[llvm-dev] [cfe-dev] Phabricator -> GitHub PRs?

Renato Golin via llvm-dev llvm-dev at lists.llvm.org
Tue Jan 14 13:56:53 PST 2020


On Tue, 14 Jan 2020 at 16:47, Hubert Tong
<hubert.reinterpretcast at gmail.com> wrote:
> Except the GitHub individual commit views are rather terrible for adding comments to. The individual commits are not treated as separable commits for approval purposes, and GitHub decides on its own that freshly added comments are outdated due to surrounding noise.

True, but that's not a bad thing. As I said earlier, I don't want to
approve some commits and not others without creating a whole new
series. I think that would be similarly clumsy on either.

> That aspect of GitHub makes longer running reviews quickly unusable. It pretty much only works if all reviewers ensure that the PR originator addresses all comments before they "scroll off".

Agree.

> GitHub's UI is a screen real-estate hog due to low information density even when collapsing things that you rather should see.

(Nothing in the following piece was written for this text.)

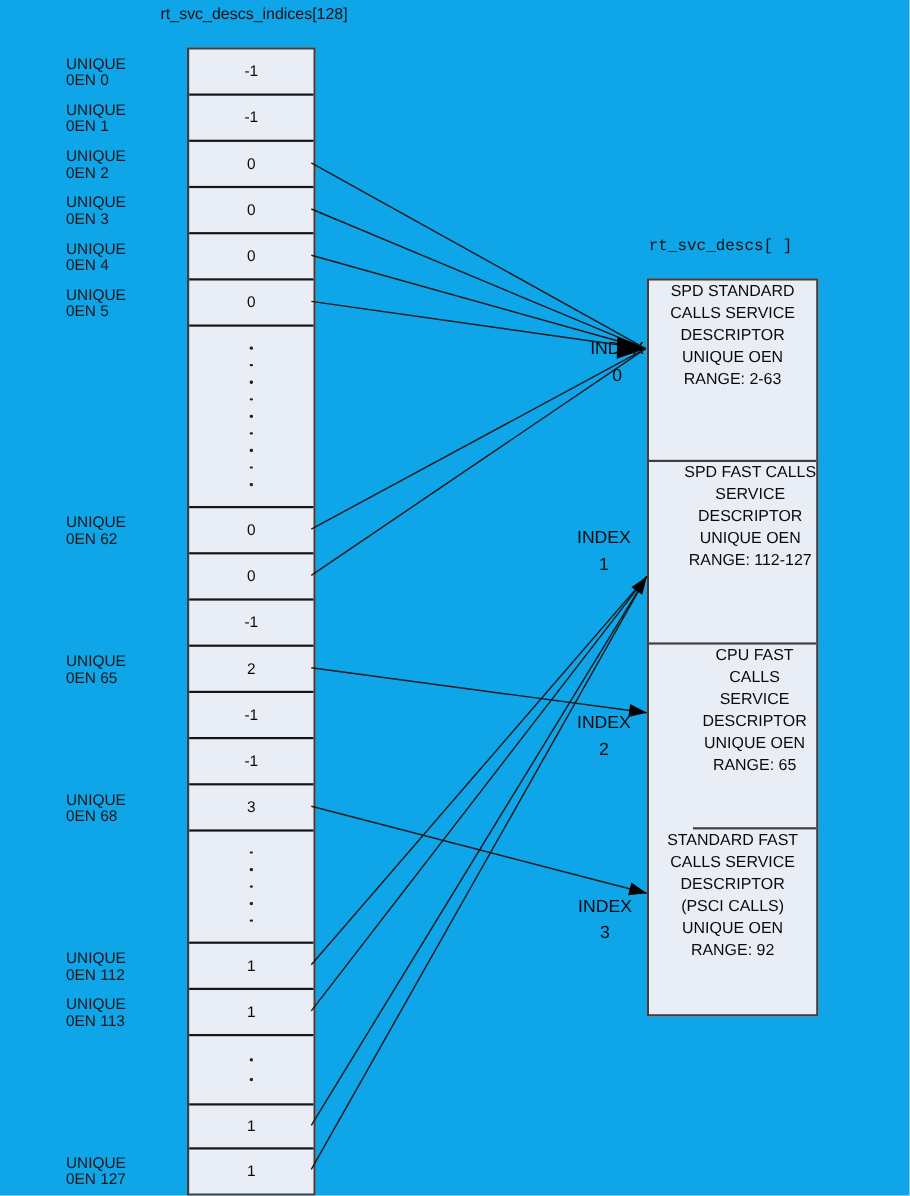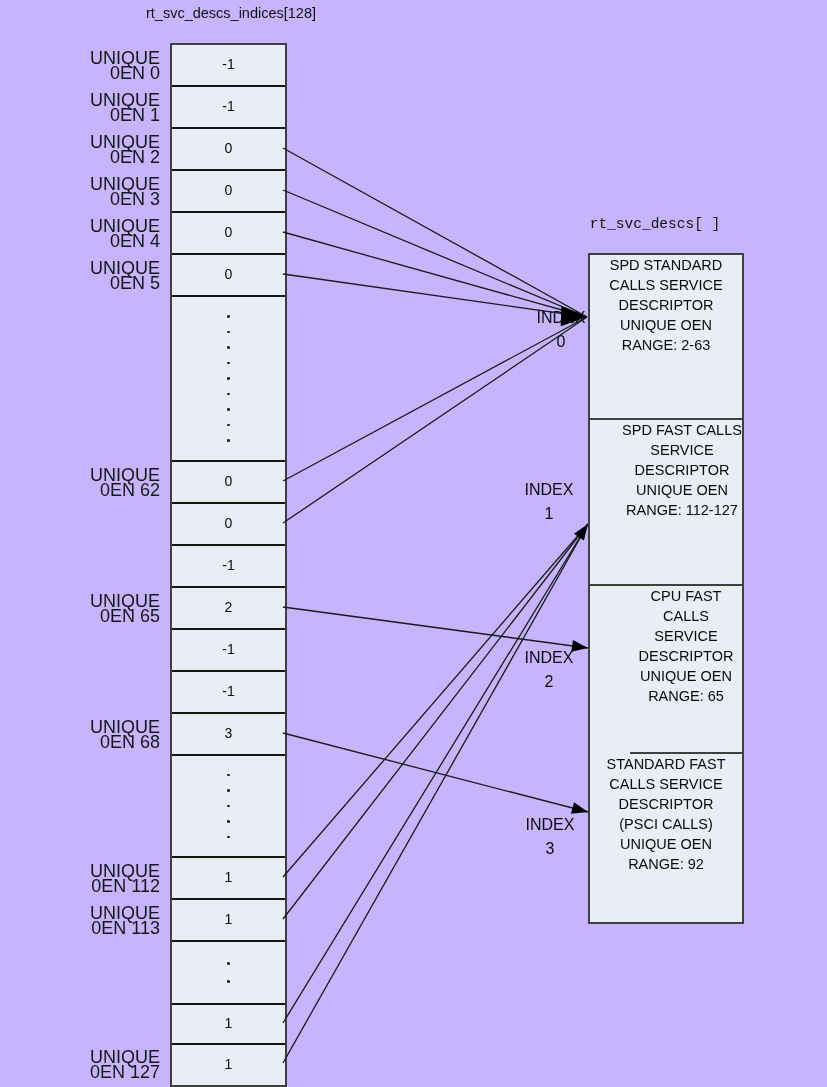"rt_svc_descs_indices[128]" #page { background: #c4b5fd -> #0ea5e9 }
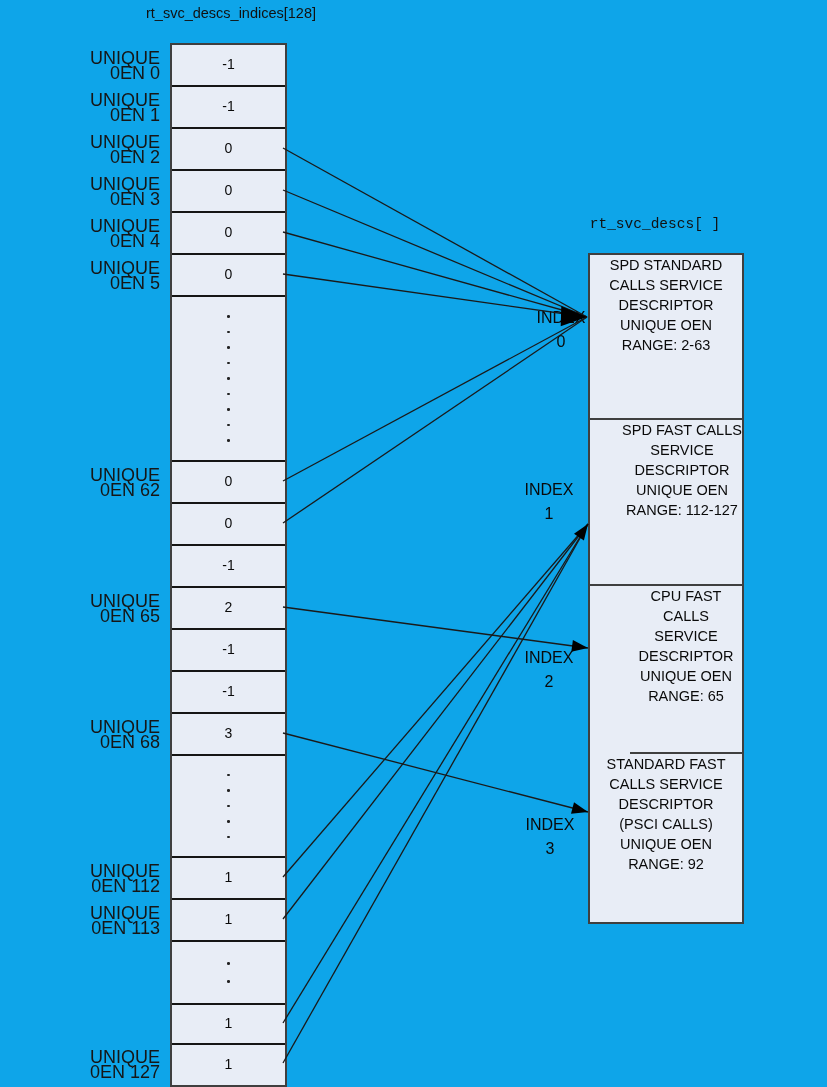"UNIQUE" .oen-label { font-size: 18px -> 14px; text-align: right -> left }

With Phab I spent most of the time scrolling to find the comment box,
or the link to reopen the history because search on the comments
doesn't work.

But I don't want to drag down the details of each flaw in each tool.
What we need to do is to weigh in the major pros and cons.

GitHub PR is the "de facto standard", everyone knows, the entry cost
is practically zero. The UI is lean and missing features, but the
large availability of tooling (either targeting GitHub directly or
plain git) makes up for a lot of it.

Phab has a very complex UI with a lot of features that people have
come to rely over the years. But it's far too complex for new people
and requires specially crafted tooling to work with.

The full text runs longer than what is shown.